Your assignment
Write out, word for word, every line in the data below from the one containing "(305, 368) none -> [500,452,532,468] the" to the one containing "[440,363,568,377] and the", both of them included.

::::::

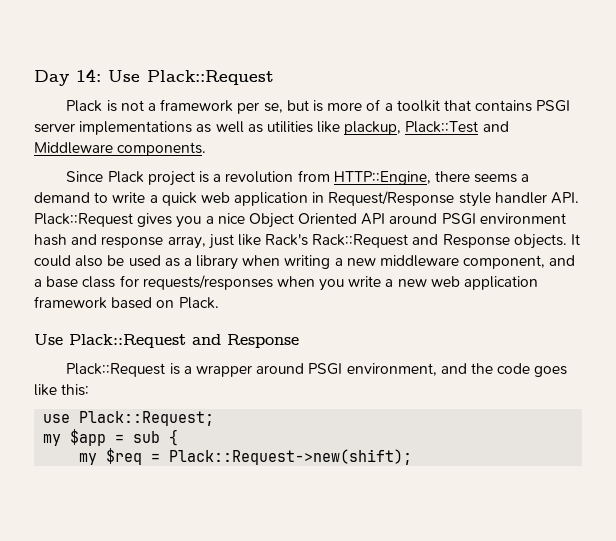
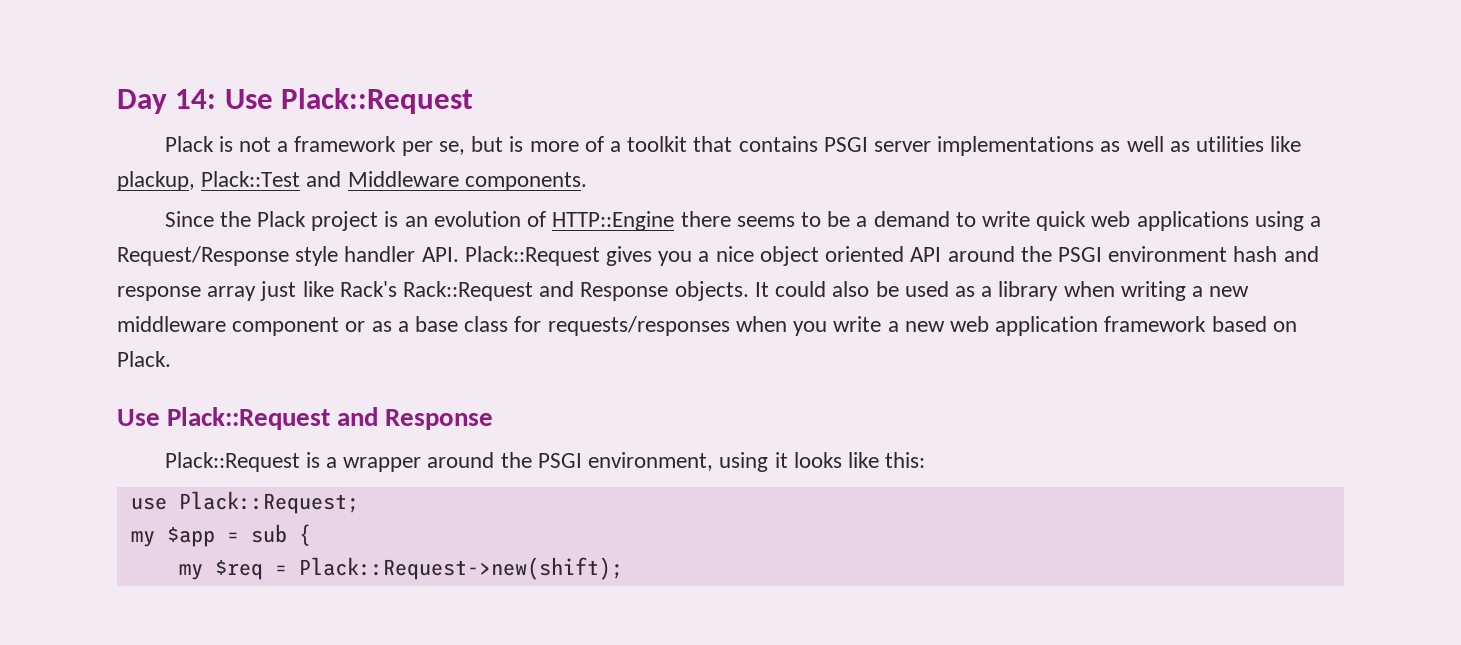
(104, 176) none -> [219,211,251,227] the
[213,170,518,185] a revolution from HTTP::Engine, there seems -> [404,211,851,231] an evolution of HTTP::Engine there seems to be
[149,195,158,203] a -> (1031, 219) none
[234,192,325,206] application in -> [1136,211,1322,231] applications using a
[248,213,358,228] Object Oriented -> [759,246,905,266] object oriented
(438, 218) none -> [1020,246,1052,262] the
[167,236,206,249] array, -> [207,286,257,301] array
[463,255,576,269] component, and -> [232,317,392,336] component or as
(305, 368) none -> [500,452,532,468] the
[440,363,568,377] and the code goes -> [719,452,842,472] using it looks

::::::

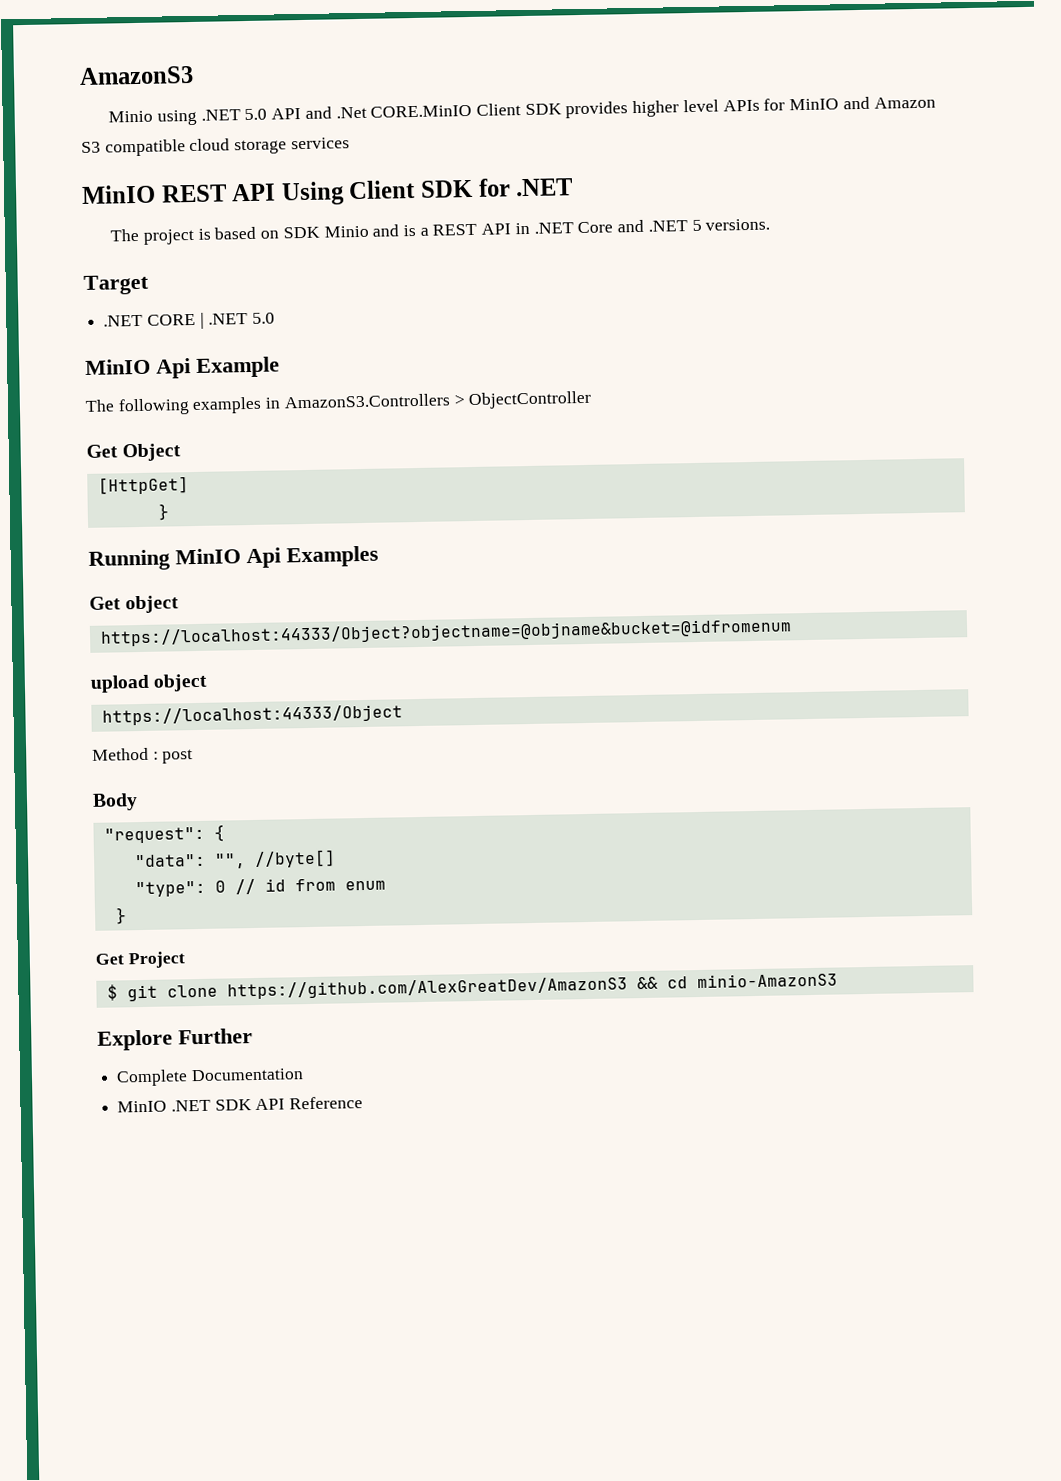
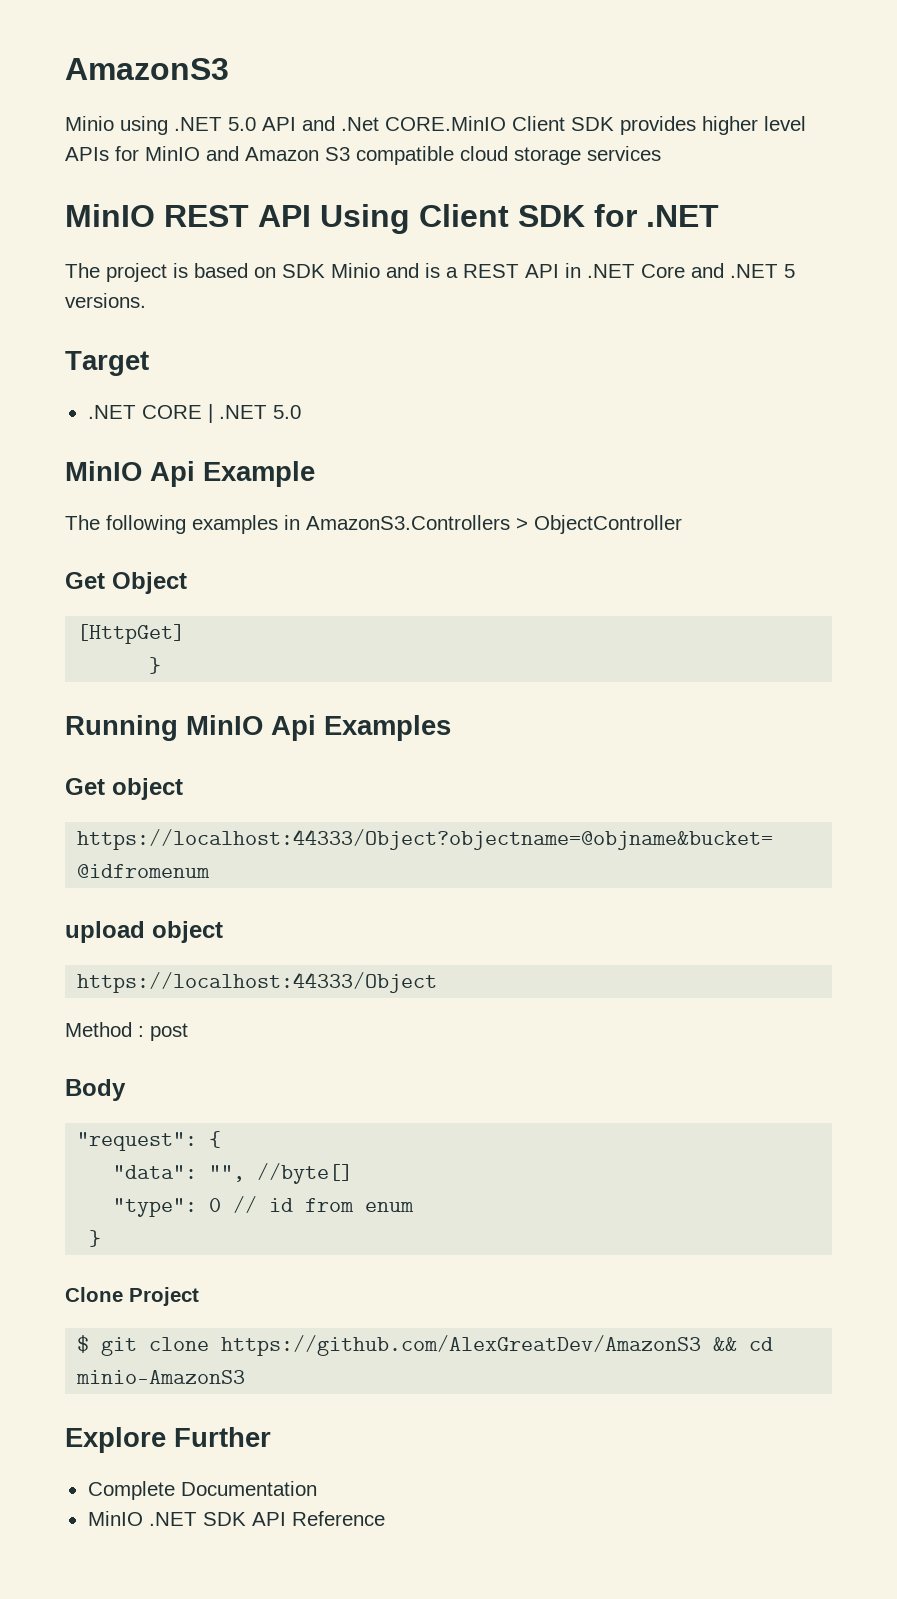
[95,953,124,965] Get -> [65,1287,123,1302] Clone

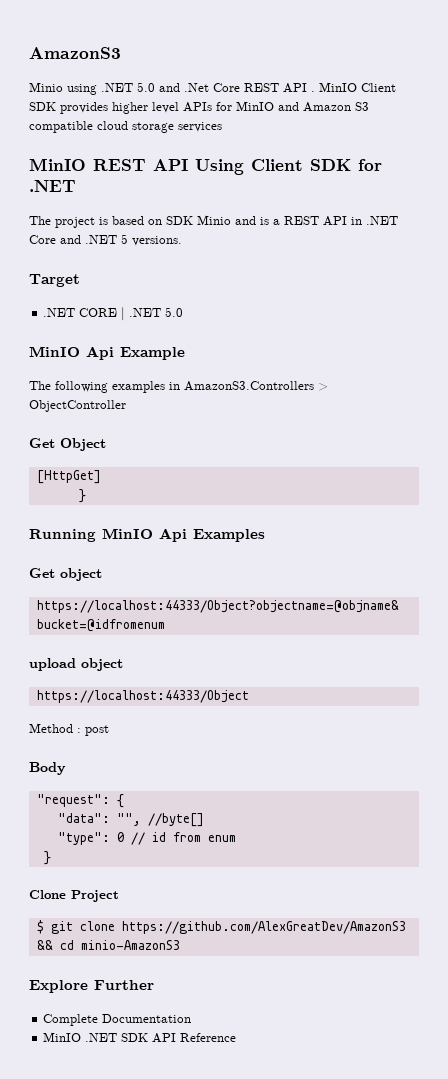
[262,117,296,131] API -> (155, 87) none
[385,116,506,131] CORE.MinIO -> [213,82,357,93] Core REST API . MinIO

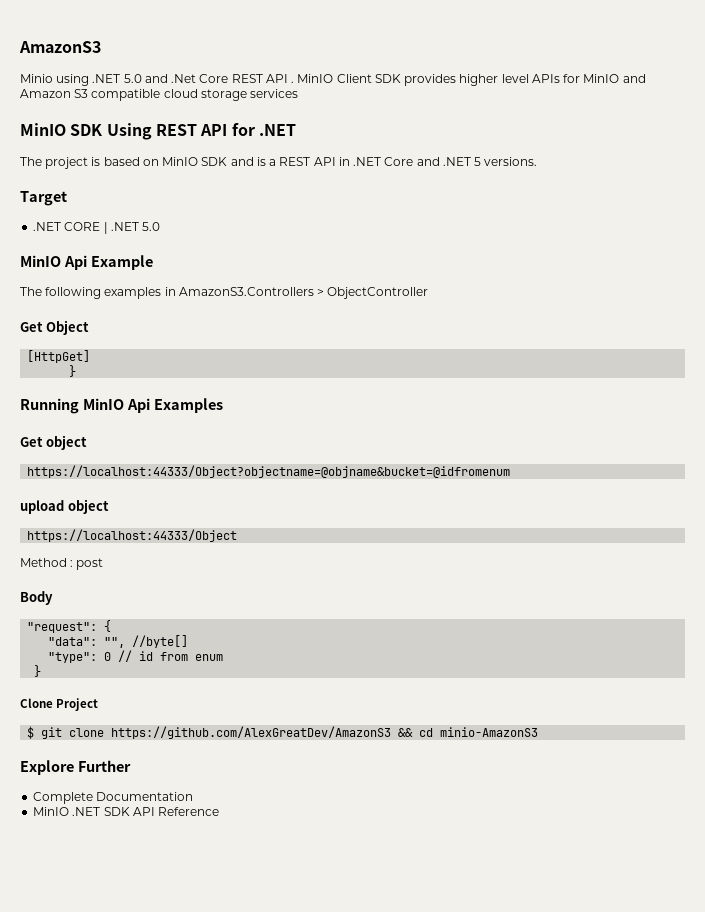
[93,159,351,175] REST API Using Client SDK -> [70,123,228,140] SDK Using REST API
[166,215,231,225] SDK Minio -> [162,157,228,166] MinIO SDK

::::::

Task answer
(305, 368) none -> [500,452,532,468] the
[440,363,568,377] and the code goes -> [719,452,842,472] using it looks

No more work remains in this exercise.